*Problem*
Look through the material below and copy exactly the lines from the line with "position:absolute; left:0; right:0;" to the line with "top:417px; width:555px; height:14px;", those two lines included.

*Data excerpts*
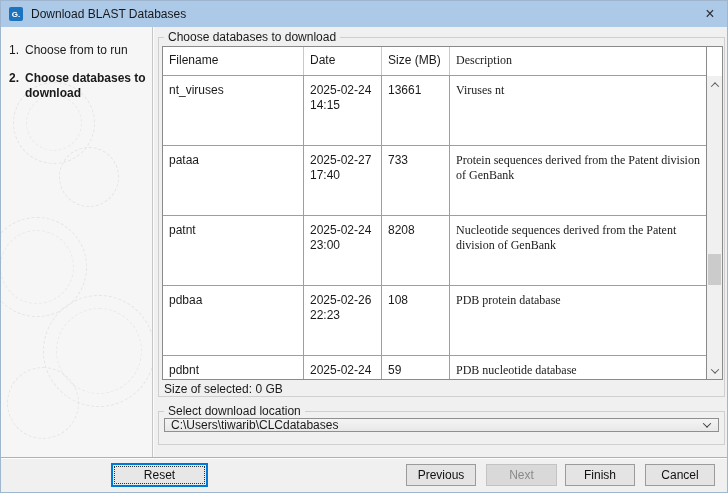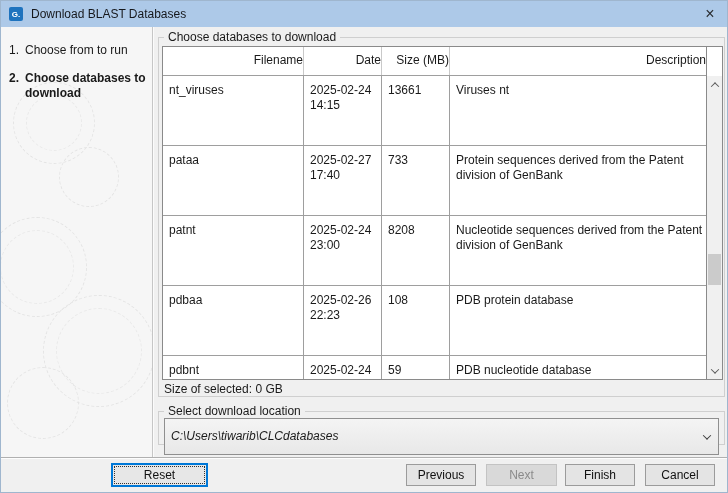--- a/index.html
+++ b/index.html
@@ -53,53 +53,53 @@
 
   
   .table-wrap {
     position:absolute; left:161px; top:45px; width:561px; height:334px;
     border:1px solid #8a8a8a; background:#fff; display:flex; overflow:hidden; z-index:1;
   }
   .table-area { width:544px; flex:0 0 544px; border-right:1px solid #8a8a8a; overflow:hidden; }
   .thead { display:flex; height:29px; background:#fff; }
   .th {
     padding-left:6px; line-height:27px; border-right:1px solid #c9c9c9;
-    overflow:hidden; white-space:nowrap;text-align:right;
+    overflow:hidden; white-space:nowrap;
   }
   .thead { border-bottom:1px solid #9e9e9e; }
   .th:last-child { border-right:none; }
   .tr { display:flex; height:70px; border-bottom:1px solid #9e9e9e; background:#fff; }
   .td {
     padding:7px 2px 0 6px; border-right:1px solid #9e9e9e;
     line-height:15px; overflow:hidden;
   }
   .td:last-child { border-right:none; }
   .c0 { width:141px; flex:0 0 141px; }
   .c1 { width:78px;  flex:0 0 78px; }
   .c2 { width:68px;  flex:0 0 68px; }
-  .c3 { width:257px; flex:1; }
+  .c3 { width:257px; flex:1;font-family:Liberation Serif, serif; }
 
   
   .sbar { position:relative; flex:1; background:#fff; }
   .sbar .sb-track { position:absolute; left:0; top:29px; right:0; bottom:0; background:#f0f0f0; }
   .sb-btn { position:absolute; left:0; right:0; height:17px; display:flex; align-items:center; justify-content:center; }
   .sb-up { top:0; }
   .sb-down { bottom:0; }
   .sb-thumb { position:absolute; left:1px; right:1px; top:178px; height:31px; background:#cbcbcb; }
   .chev { width:6px; height:6px; border-right:1.6px solid #5a5a5a; border-bottom:1.6px solid #5a5a5a; }
   .chev.up { transform:rotate(-135deg) translate(-1px,-1px); }
   .chev.down { transform:rotate(45deg) translate(-1px,-1px); }
 
   .size-selected { position:absolute; left:163px; top:381px; font-size:12px; }
 
   
   .combo {
-    position:absolute; left:163px; top:417px; width:555px; height:37px;
+    position:absolute; left:163px; top:417px; width:555px; height:14px;
     border:1px solid #8f8f8f; background:linear-gradient(#f4f4f4,#e8e8e8);
-    display:flex; align-items:center;font-style:italic;
+    display:flex; align-items:center;
   }
   .combo .combo-text { flex:1; padding-left:6px; line-height:19px; overflow:hidden; white-space:nowrap; }
   .combo .combo-arrow { width:22px; display:flex; align-items:center; justify-content:center; }
   .combo .chev { border-color:#3c3c3c; }
 
   
   .footer-sep  { position:absolute; left:0; top:456px; width:100%; height:1px; background:#b0b0b0; }
   .footer-sep2 { position:absolute; left:0; top:457px; width:100%; height:1px; background:#fdfdfd; }
 
   .btn {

*Solved problem*
   .sb-btn { position:absolute; left:0; right:0; height:17px; display:flex; align-items:center; justify-content:center; }
   .sb-up { top:0; }
   .sb-down { bottom:0; }
   .sb-thumb { position:absolute; left:1px; right:1px; top:178px; height:31px; background:#cbcbcb; }
   .chev { width:6px; height:6px; border-right:1.6px solid #5a5a5a; border-bottom:1.6px solid #5a5a5a; }
   .chev.up { transform:rotate(-135deg) translate(-1px,-1px); }
   .chev.down { transform:rotate(45deg) translate(-1px,-1px); }
 
   .size-selected { position:absolute; left:163px; top:381px; font-size:12px; }
 
   
   .combo {
-    position:absolute; left:163px; top:417px; width:555px; height:37px;
+    position:absolute; left:163px; top:417px; width:555px; height:14px;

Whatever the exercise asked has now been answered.